INTRODUCTION
En abordant ici la question de l'imamat et de la walâya, nous n'avons
nullement à l'esprit l'intention de raviver une polémique très ancienne
dans l'islam, et dont l'objet fut la principale cause de l'apparition des
différentes sectes au sein de la société musulmane.
Nous n'avons aucune arrière-pensée de ce genre. Mais ce n'est pas parce
qu'une question - a divisé des hommes à un moment donné de l'histoire
qu'elle doit être à jamais exclue de l'étude. D'autant plus qu'à
l'intérieur de chaque secte, on a continué à tenter de consolider son
point de vue sur la question, à la réexaminer sans complexe, mais pas
toujours sans parti-pris.
Nous pensons que la question de l'imamat ne suscite de polémique ou de
tension entre les musulmans que lorsqu'elle est envisagée sous un angle
politique, difficilement évitable d'ailleurs. Mais nous pensons aussi
qu'aujourd'hui, les musulmans ont accumulé suffisamment d'expérience pour
savoir que leurs différences ne doivent pas les conduire à s'exclure les
uns les autres, pour comprendre qu'une attention réciproque peut
contribuer à un plus grand rapprochement, voire à la reconstitution de
l'unité tant souhaitée.
Après tout, les différentes écoles du sunnisme ont appris à cohabiter
entre elles; et les uns critiquent les opinions des autres, sans que cela
donne lieu à des anathèmes.
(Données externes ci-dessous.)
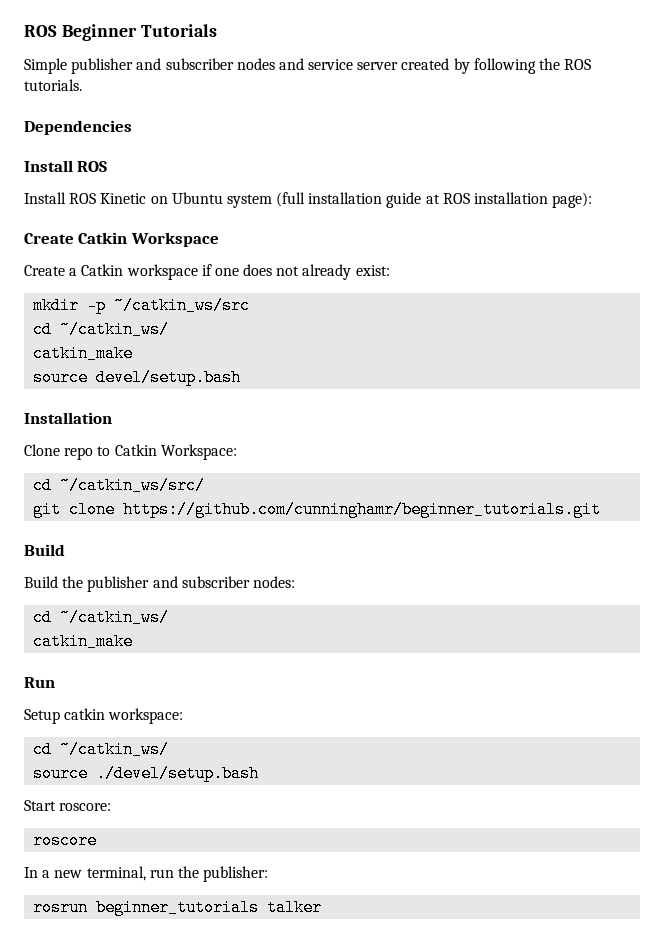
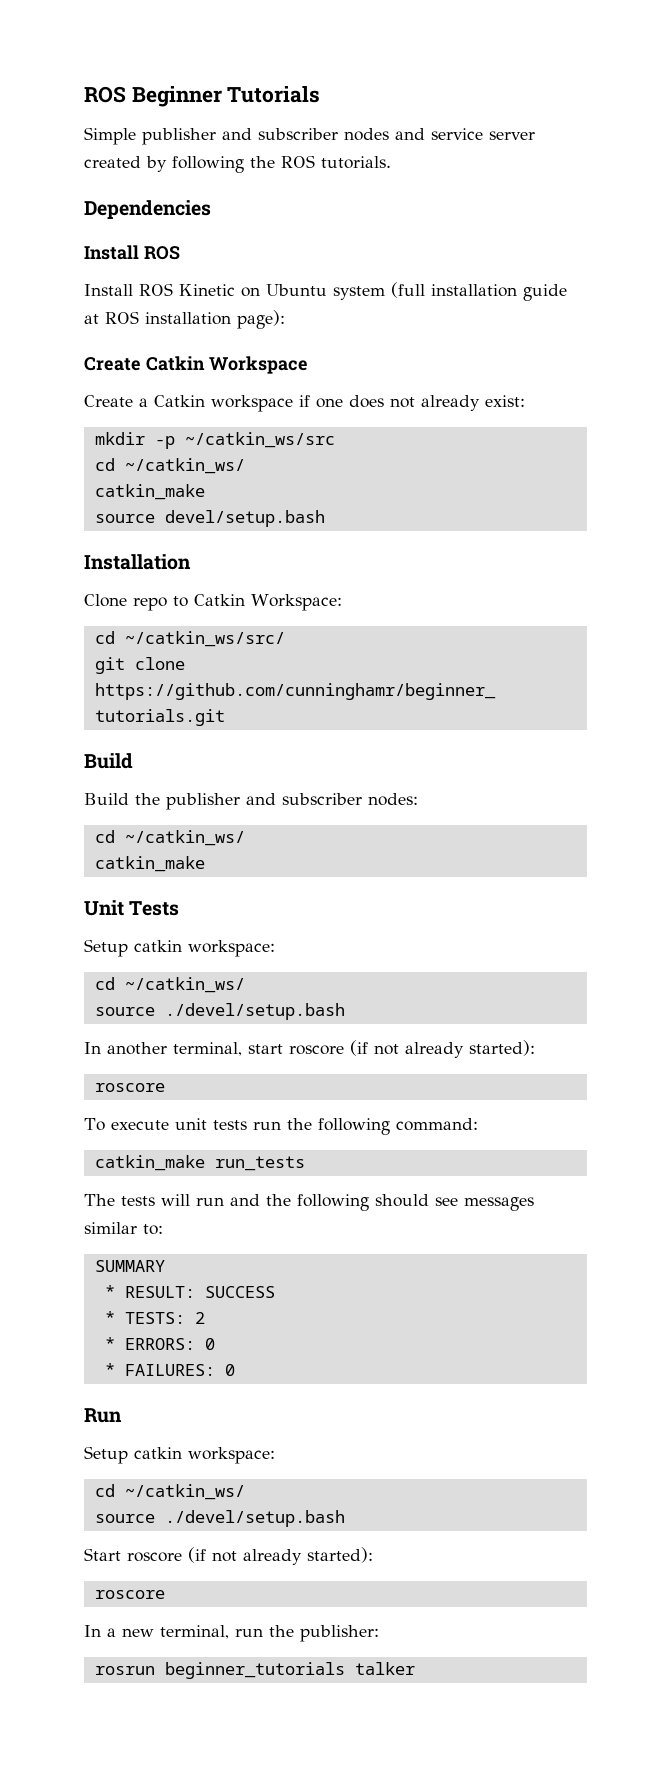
(134, 641) none -> [84,900,180,916] [84,939,275,957] [94,977,245,993] [94,1003,345,1020] [84,1040,535,1058] [94,1083,165,1092] [84,1118,478,1135] [94,1155,305,1171] [84,1194,534,1211] [84,1222,163,1235] [94,1260,165,1272] [104,1285,275,1298] [104,1311,205,1324] [104,1337,215,1350] [104,1363,235,1376] // Unit Tests // Setup catkin workspace: // cd ~/catkin_ws/ // source ./devel/setup.bash // In another terminal, start roscore (if not already started): // roscore // To execute unit tests run the following command: // catkin_make run_tests // The tests will run and the following should see messages similar to: // SUMMARY // * RESULT: SUCCESS // * TESTS: 2 // * ERRORS: 0 // * FAILURES: 0
[59,803,112,811] roscore: -> [127,1547,373,1565] roscore (if not already started):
Les musulmans ont tout intérêt à élargir le
cercle de leur entente. Et cela ne sera certainement pas réalisé en
imposant le silence sur des faits historiques qui doivent être dévoilés et
étudiés avec une extrême rigueur scientifique, sans laisser la moindre
place aux préjugés et aux sentiments.
Une telle approche n'exige pas au préalable que chacune des parties
concernées renonce à ses positions, mais permet seulement à chacune d'elle
de distinguer et de reconna î tre-dans ses positions- ce qui est
réellement un problème de doctrine, de ce qui est devenu une habitude
historique, et qui mérite d'être abandonné, dépassé. Cela ne peut se faire
qu'avec la confrontation des différentes thèses en présence avec la
réalité scientifiquement dégagée.
Connaître l'autre c'est déjà l'accepter en partie,lui faire une place.
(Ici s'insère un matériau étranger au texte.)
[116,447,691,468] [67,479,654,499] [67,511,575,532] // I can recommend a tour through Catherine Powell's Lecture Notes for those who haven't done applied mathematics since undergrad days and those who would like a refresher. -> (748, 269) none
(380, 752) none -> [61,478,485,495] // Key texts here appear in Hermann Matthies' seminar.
Sui out lorsque cette connaissance ne fait que nous révéler des domaines
que certains ont voulu sceller à jamais en nous débitant à leurs propos de
faux discours, et en nous interdisant de chercher à comprendre davantage à
leurs sujets.
Ainsi, jusqu'à la Révolution iranienne, beaucoup de nos frères
sunnites, en particulier en Afrique, croyaient que les chiites iraniens
adoraient Ali ibn Abou Taleb, qu'ils voyaient en lui une incarnation de
Dieu. Il est évident que l'on ne peut pas chercher à se rapprocher de gens
qui professent des doctrines pareilles. Pendant des siècles aucun savant
sunnite n'a eu le courage de leur expliquer que les chiites iraniens n'ont
jamais professé de telles idées. Il a suffi qu'un jour un homme de
mauvaise foi forge ce mensonge et le colporte pour qu'il prenne force de
vérité.
Il y a beaucoup de "fausses vérités" entre les musulmans que ces
derniers gagneraient à éliminer de leur conscience. Sur quoi s'appuie,
par exemple, chez les sunnites l'interdiction d'exprimer une opinion
personnelle négative sur Abou Bakr, Omar, ou Osmân...? A y regarder de
près, sur rien qui ait un appui dans le Coran ou dans la tradition.
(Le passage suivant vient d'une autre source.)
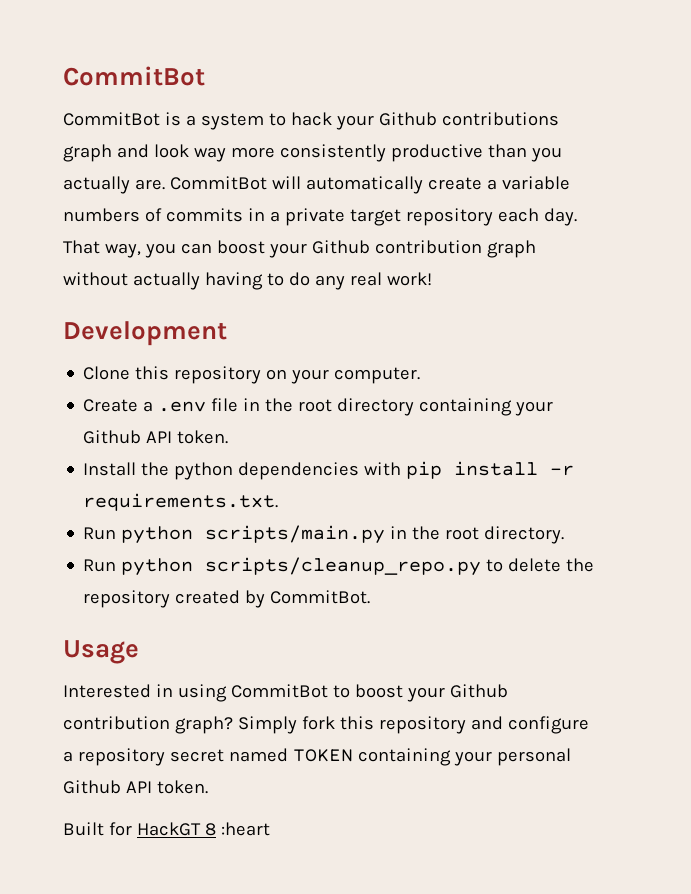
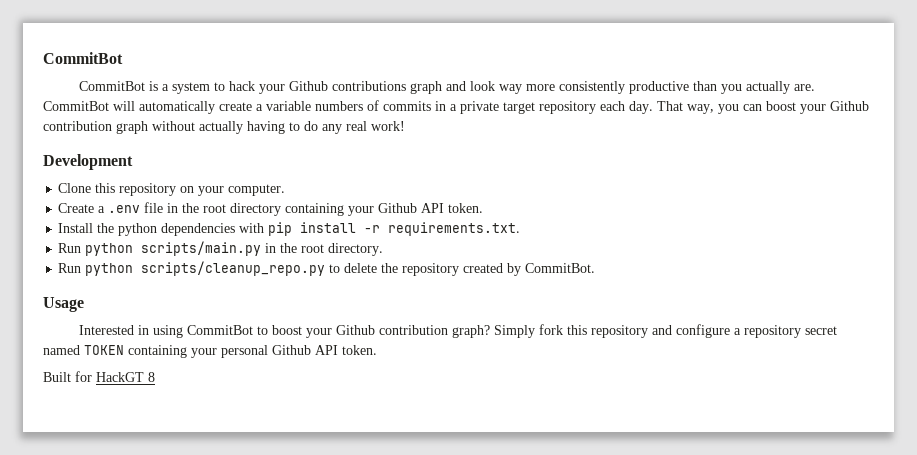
[220,822,270,836] :heart -> (155, 377) none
Abou Bakr ne fut pas désigné par le Prophète. Mais les sunnites gardent
aujourd'hui une attitude craintive, comme s'ils étaient encore sous la
menace des rois Omeyyades qui étaient les seuls à tirer parti de
l'interdit. Nous voyons ici aussi comment une attitude qui a ses origines
historiques postéierurement à la mort du Prophète, a fini par être
sacralisée et par devenir une norme islamique, comme si les actes des
Omeyyades étaient une source de la Loi.
Nous pensons pour notre part que l'unité des musulmans ne doit pas se
faire -et ne pourra pas se faire- dans l'aveuglement. Ce qu'il faudra
éviter, c'est d'alimenter les vieilles rancunes et inimitiés par le
mensonge et la mauvaise foi, mais jamais d'échanger des opinions
scientifiquement étayées, entre des frères bien intentionnés, quitte à
tout remettre en question. Cela est la condition de l'unité des
musulmans, et non un obstacle à elle.